Um mar de água doce

Quem escolhe passar o dia inteiro à beira-mar no verão está sujeito a um desconforto: depois de inevitáveis banhos, ao secarmos ao sol, a pele restará pinicando pelo excesso de sal e areia. Enquanto escrevo, até me deu uma coceira nas costas – fenômeno que também acontece quando falo sobre formigas. Para dirimir o fato, existem em alguns balneários os chuveiros de água doce.

Porém isso é novidade. Na minha infância e juventude tínhamos que aguentar o desconforto na pele, para não dizer “no osso”. É quando me lembro de um personagem do passado, seu Renê. Em função de seu prazer em praticar camping selvagem, assim chamado por ser fora de estruturas reservadas a bem receber campistas, ele sempre esteve envolvido com a falta de água doce. Então, criou um chuveiro capaz de extrair a água do lençol subterrâneo que está indo para o mar.

A existência de água salobra a cerca de dois metros da superfície sempre foi um fato por mim conhecido. Os poços dos quais bombávamos – à mão – a água “doce” na Praia do Barco nos anos 1960 tinham mais ou menos essa profundidade. Claro que existia um percentual de salinidade, mas era tolerável. Para cozinhar, dava-se prioridade para a água da cisterna. Lavagem de louça, roupa, casa e corpos, só com o precaríssimo poço. E ninguém adoecia.

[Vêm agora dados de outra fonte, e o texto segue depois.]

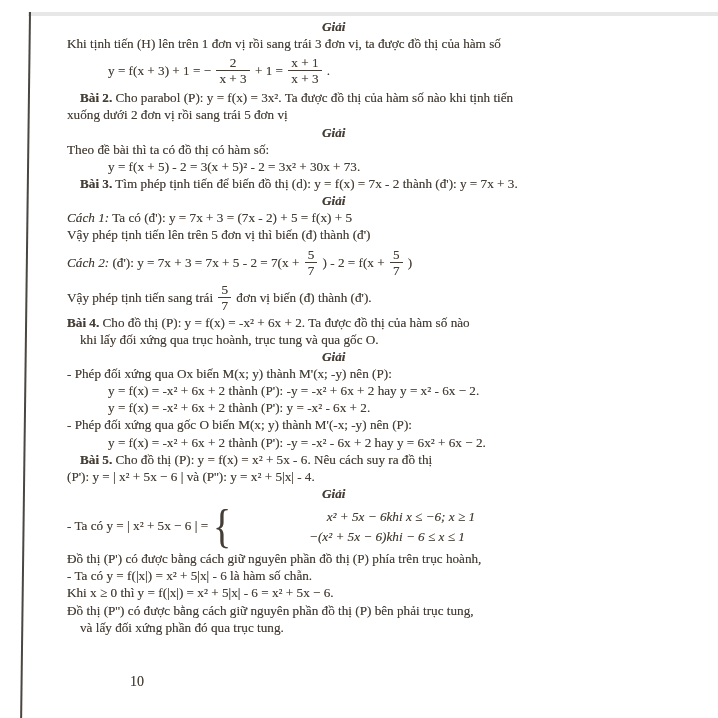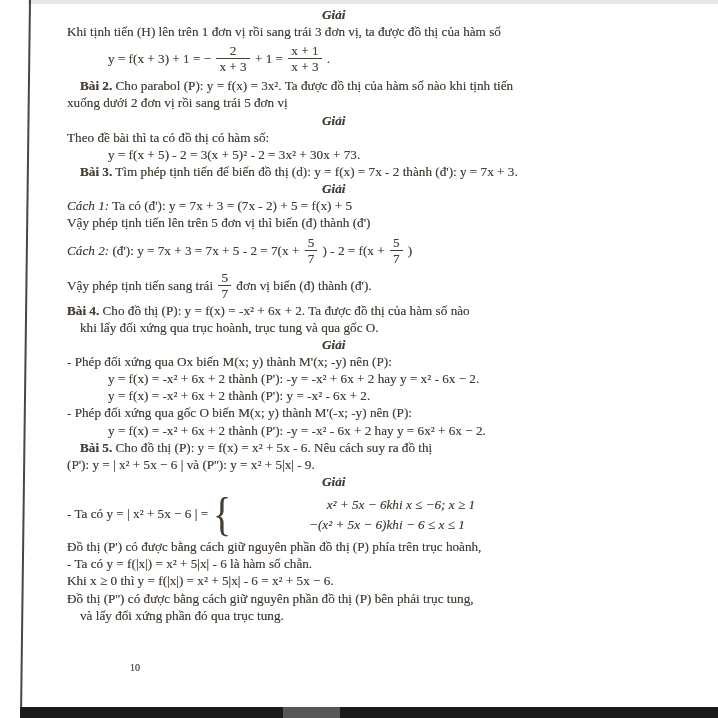"Giải" .stage { margin-top: none -> 12px }
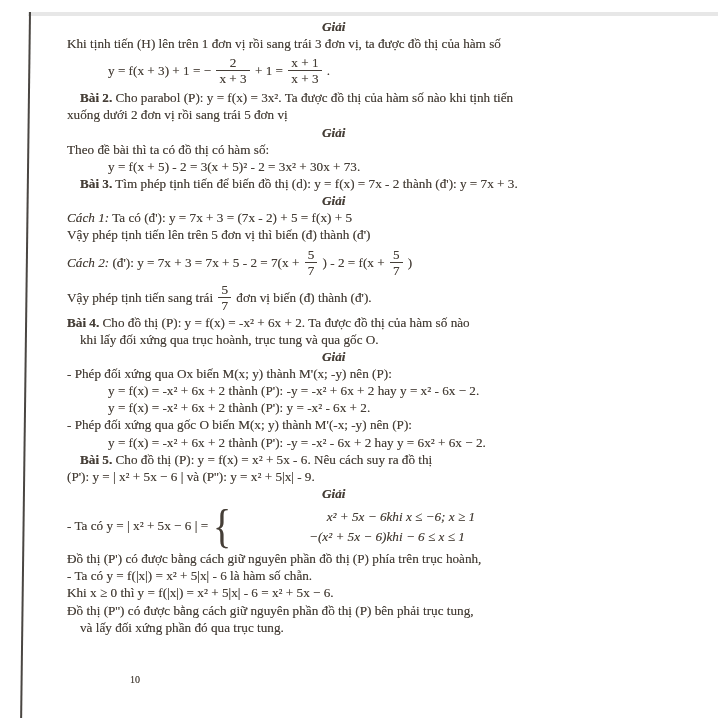"(P'): y = | x²" div.line { text: 9 -> 4 }
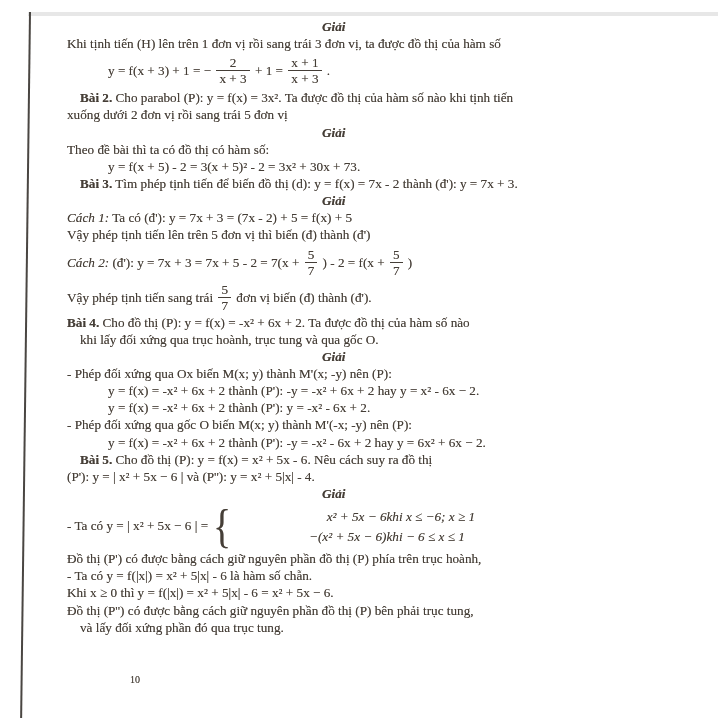"10" .pagenum { font-size: 10px -> 14px }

Seu Renê criou um sistema portátil de furar poços instantâneos de até dois metros de profundidade na areia. Também um chuveirinho e uma bomba manual. Com isso, sem depender de ninguém, o veranista poderia amainar o desconforto da água salgada. Chamávamos de “Ducha Portátil” e até – garotos voluntariosos – ajudamos no desenvolvimento do produto (logotipo, embalagem, participação em feiras etc.). Não chegou a ser um sucesso de vendas…

Às vezes me surpreendo com a quantidade de experiências de vida que podemos acumular. Para tal, basta ser curioso e disponível – coisas que sempre fui. É a maneira mais divertida de transformar atividades tão aleatórias quanto tirar o sal do mar da nossa pele em sorrisos fáceis nascidos de lembranças afetivas. Ó: até passou a coceira.